Deployment#
If you’d like to deploy μGrowthDB to your own servers and share the data with the world, you could launch the application in “production” mode, start the server on a particular port, and then serve it to the outside world using nginx.
Production server#
To run the application in production mode, you need to set the environmental variable APP_ENV to “production”. By default, if the variable is unset, the app acts as if it’s set to “development”. For example, to connect a database console to the production database, you can use:
APP_ENV=production bin/dbconsole
To start a production server, you can use a script that is provided with the app:
bin/prod-server
This script sets APP_ENV appropriately and launches a gunicorn server for the application and a celery worker to process background jobs. It’s a short bash script that you should be able to read and understand.
The app is launched on port 8081, but you can modify the script to change that.
If you make a change to the code, you can stop the server and restart it, but it’s also possible to run the following command to reload web workers without ever stopping requests:
bin/reload-prod-server
This sends a HUP signal to gunicorn, which it is able to respond to (gunicorn FAQ), and it stops and restarts the celery workers. Implementation-wise, prod-server script saves its PID to a file under the var/ directory of the app, and reload-prod-server reads that PID and sends the HUP signal to the main process.

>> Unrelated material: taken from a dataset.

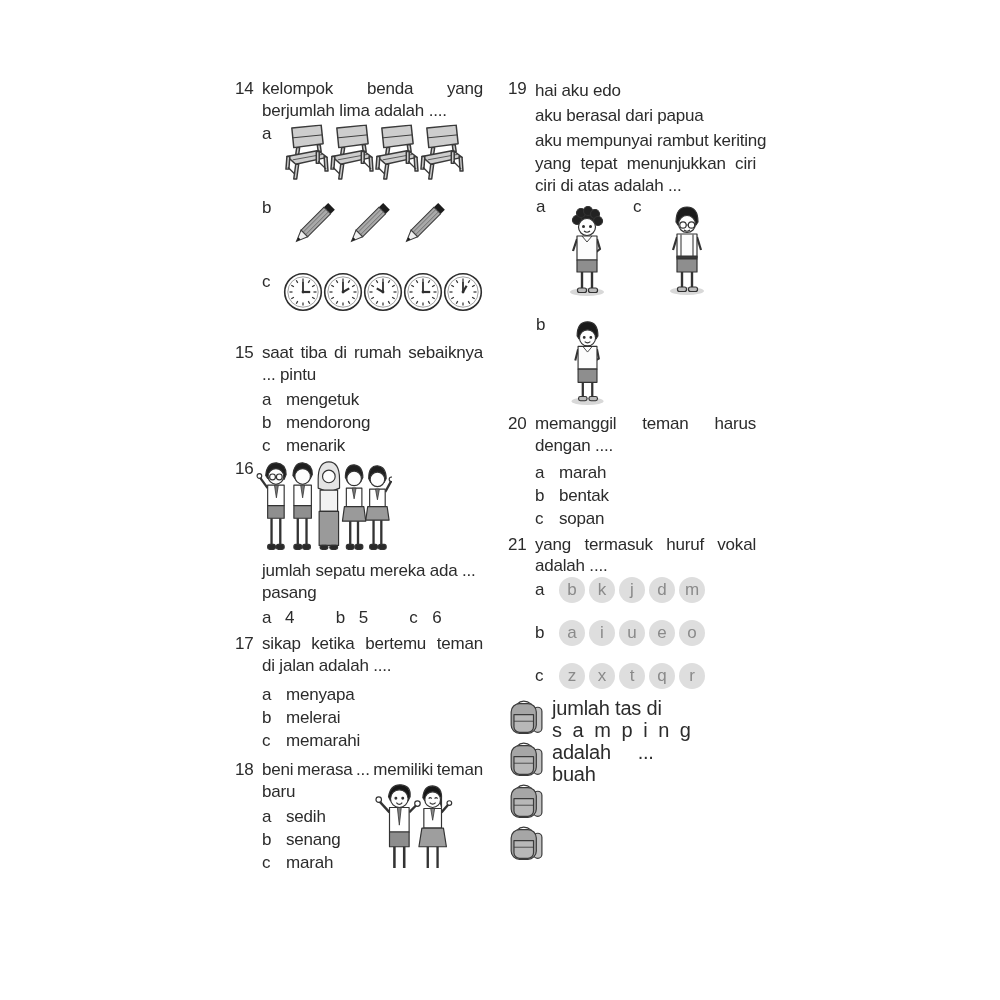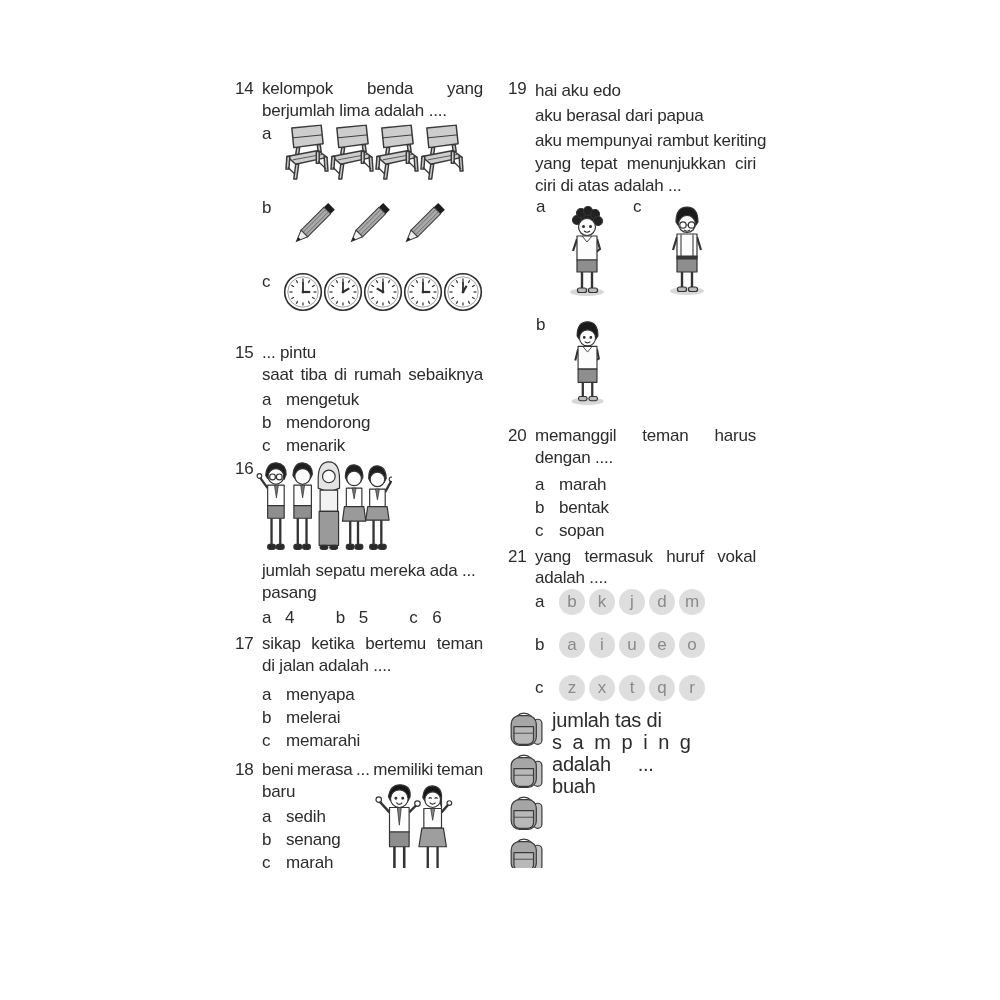"... pintu" div.qline { order: before "saat" -> after "saat" }
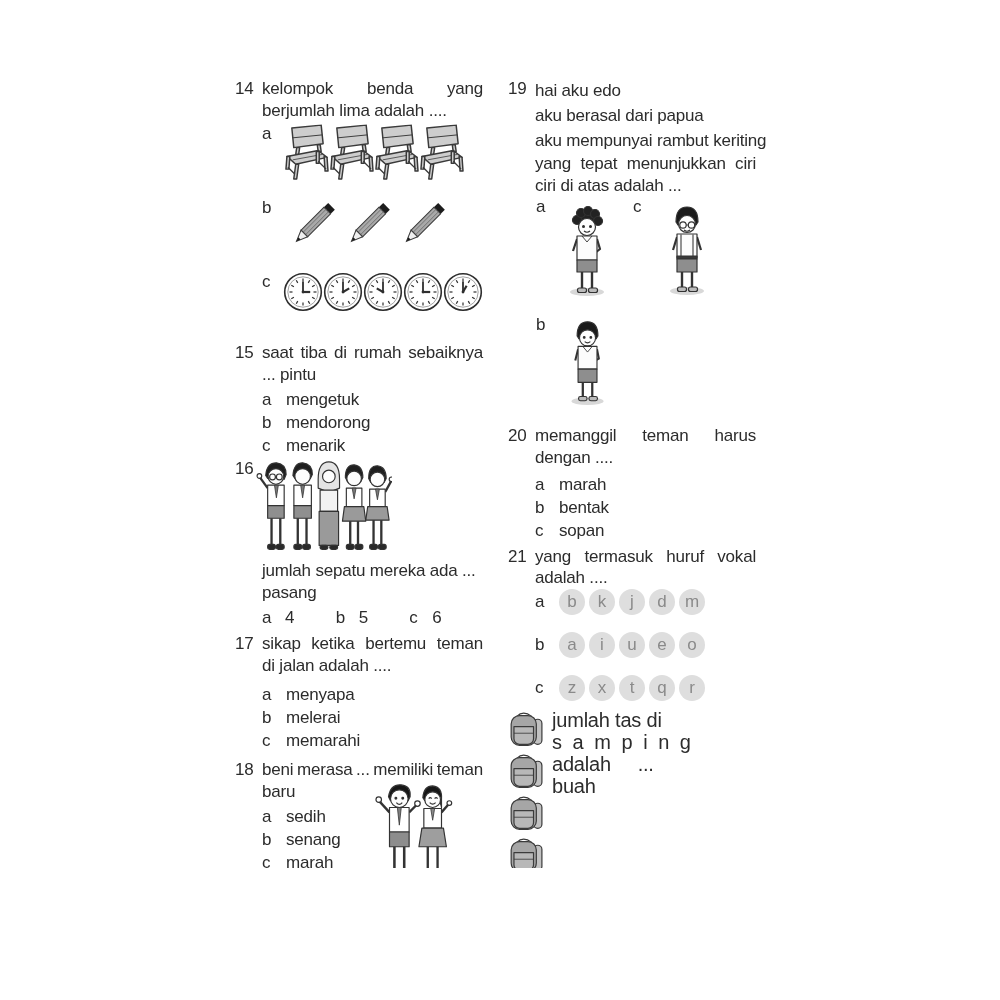"20" section.q { margin-top: 16px -> 4px }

Process management with systemd#
A useful way to manage the servers is by using systemd, a very standard service manager in Linux systems. You can create a systemd unit file that looks like this:
[Unit]
Description=mgrowthdb
# start us only once the network and logging subsystems are available
After=syslog.target network.target
# See these pages for lots of options:
# https://0pointer.de/public/systemd-man/systemd.service.html
# https://0pointer.de/public/systemd-man/systemd.exec.html
[Service]
Type=simple
WorkingDirectory=/path/to/your/installation/
# How to start the application and how to reload it.
# Assumes that you package your python environment using micromamba, but it's not necessary.
ExecStart=/bin/bash -lc 'source ~/.bashrc && micromamba run -n mgrowthdb bin/prod-server'
ExecReload=/path/to/your/installation/bin/reload-prod-server
User=<your-user-id>
Group=users
UMask=0002
# if we crash, restart
RestartSec=1
Restart=on-failure
# Identifier for logging purposes
SyslogIdentifier=mgrowthdb
[Install]
WantedBy=multi-user.target
This assumes that you use micromamba for your python environment, but you could also use a virtual environment or some other method. You could also package up the ExecStart command in a separate executable that sets up the environment appropriately.
Once you’ve created this file, you need to place it in the right location where systemd files are found. This should be /usr/lib/systemd/system/, but it may vary, check the documentation for your specific flavor of linux. You can symlink the file:
sudo ln -s mgrowthdb.service /usr/lib/systemd/system/mgrowthdb.service
Once you do that, you can use the following commands:
# Start the service:
sudo systemctl start mgrowthdb.service
# Enable the service so it starts automatically when the system boots:
sudo systemctl enable mgrowthdb.service
# Reload the service (without stopping it) or stop and restart it:
sudo systemctl reload mgrowthdb.service
sudo systemctl restart mgrowthdb.service
# Check the status of the service or tail its logs as it runs:
sudo systemctl status mgrowthdb.service
sudo journalctl -f -u mgrowthdb.service
Nginx configuration#
A simple Nginx configuration that would work with the app is something like this:
server {
listen 80;
# Whatever URL you have set up for your instance:
server_name mgrowthdb.my-domain.com;
location / {
# Change if you decide to launch the app on a different port:
proxy_pass http://127.0.0.1:8081;
proxy_set_header X-Forwarded-For $proxy_add_x_forwarded_for;
proxy_set_header Host $host;
proxy_redirect off;
}
# Render static files directly, instead of going through python:
location /static/ {
# Wherever the root of your application is:
root /path/to/mgrowthdb/;
}
# Show contents of "export" directory where bulk exports are located:
location /static/export/ {
# Wherever the root of your application is:
root /path/to/mgrowthdb/;
autoindex on;
# Show rounded file sizes:
autoindex_exact_size off;
}
}
You can also add a similar block that listens on port 443 to get HTTPS support, but that is going to depend on how you’ve set up your SSL certificates. Certbot is one possible way to get it running with lots of documentation that can help you.